Nature & Science
Mount Rainier National Park encompasses 235,625 acres on the west-side of the Cascade Range, and is located about 100 kilometers (50 miles) southeast of the Seattle-Tacoma metropolitan area. Mount Rainier National Park is approximately 97 percent wilderness and 3 percent National Historic Landmark District and receives approximately 2 million visitors per year.
At 14,410 feet, Mount Rainier is the most prominent peak in the Cascade Range. It dominates the landscape of a large part of western Washington State. The mountain stands nearly three miles higher than the lowlands to the west and one and one-half miles higher than the adjacent mountains. It is an active volcano that last erupted approximately 150 years ago. The park contains 26 named glaciers across 9 major watersheds, with 382 lakes and 470 rivers and streams and over 3,000 acres of other wetland types.
The park is part of a complex ecosystem. Vegetation is diverse, reflecting the varied climatic and environmental conditions encountered across the park's 12,800-feet elevation gradient. Approximately 58 percent of the park is forested, 23 percent is subalpine parkland, and the remainder is alpine, half of which is vegetated and the other half consists of permanent snow and ice. Forest ages range from less than 100 years old on burned areas and moraines left by receding glaciers to old-growth stands 1,000 or more years. Some alpine heather communities have persisted in the park for up to 10,000 years.

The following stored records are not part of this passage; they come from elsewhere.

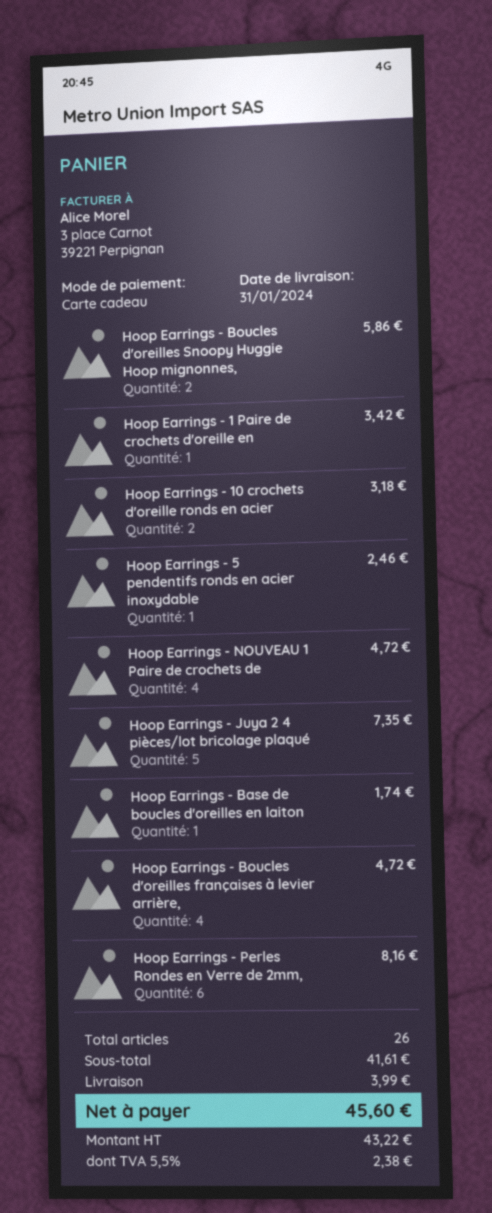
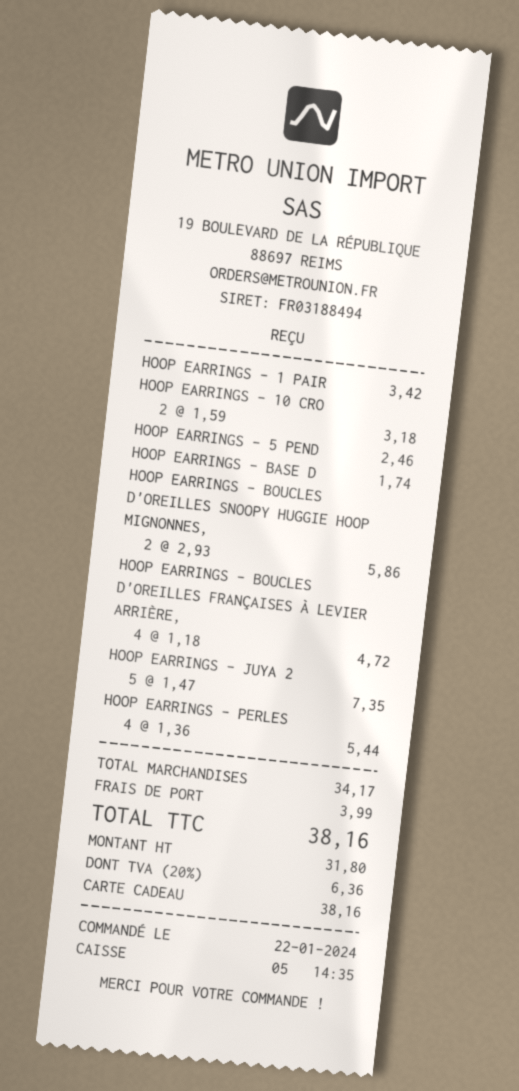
Hoop Earrings - NOUVEAU 1 Paire de crochets de: 4 for 4.72 -> none
Hoop Earrings - Perles Rondes en Verre de 2mm,: 6 for 8.16 -> 4 for 5.44
subtotal: 41.61 -> 34.17
net: 43.22 -> 31.80
tax: 5.5% = 2.38 -> 20% = 6.36
total: 45.60 -> 38.16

Species known or thought to occur in the park include more than 964 vascular plants, 182 birds, 65 mammals, 11 amphibians, 4 reptiles, and 12 native fishes. Of these vertebrates, 3 species of fish are federally listed as threatened, while 2 bird, 3 bat, 3 amphibian, and 1 insect species are federally listed species of concern. Several species are listed as imperiled or species of concern by the state of Washington. Species that have historically occurred in the park but are no longer believed to be present include the gray wolf, grizzly bear, and Canada lynx.
North Coast and Cascades Science Learning Network
Provides additional information on the environment of Mount Rainier and the Northwest Region.
Did You Know?
About 5,600 years ago the summit and northeast face of Mount Rainier fell away in a massive landslide accompanied by volcanic explosions. The Osceola Mudflow, a towering wall of mud and rock, thundered down the White River Valley where it deposited 600' of debris eventually reaching the Puget Sound.